● TASK: Without any pictures, the records below should be reproduced exactly.

● LISTED RECORDS:
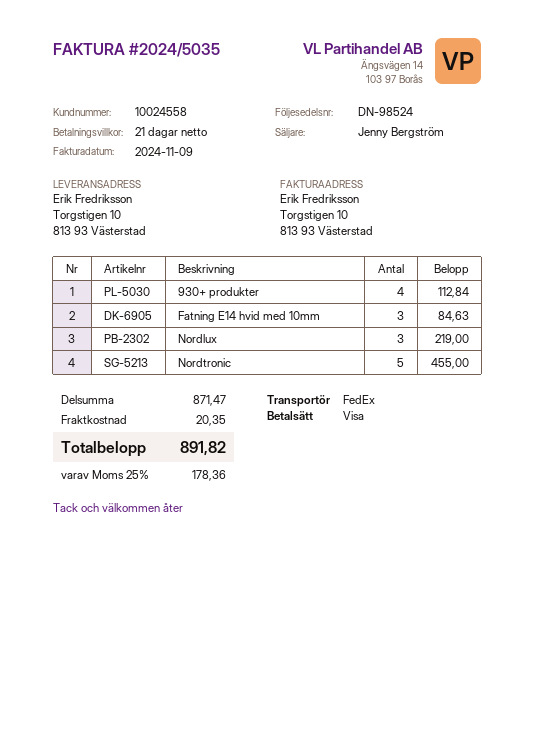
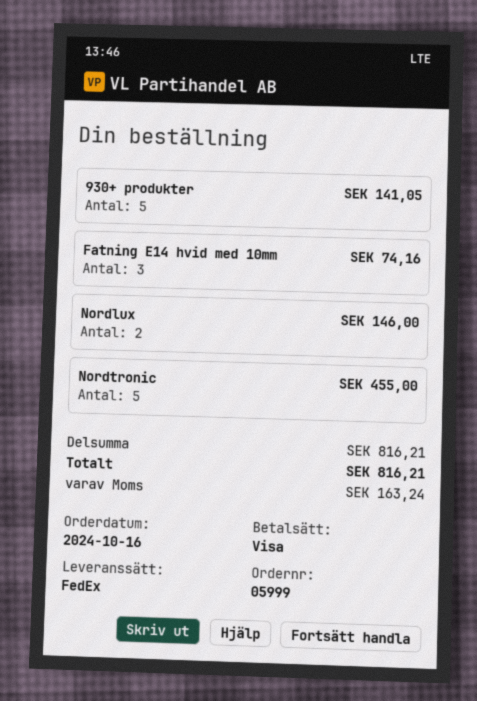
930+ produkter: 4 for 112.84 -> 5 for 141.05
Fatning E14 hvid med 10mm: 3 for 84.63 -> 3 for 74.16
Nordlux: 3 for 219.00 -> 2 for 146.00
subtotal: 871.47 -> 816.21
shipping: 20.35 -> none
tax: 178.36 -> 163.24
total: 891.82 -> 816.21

● SOLUTION TO THIS EXERCISE:
930+ produkter: 4 for 112.84 -> 5 for 141.05
Fatning E14 hvid med 10mm: 3 for 84.63 -> 3 for 74.16
Nordlux: 3 for 219.00 -> 2 for 146.00
subtotal: 871.47 -> 816.21
shipping: 20.35 -> none
tax: 178.36 -> 163.24
total: 891.82 -> 816.21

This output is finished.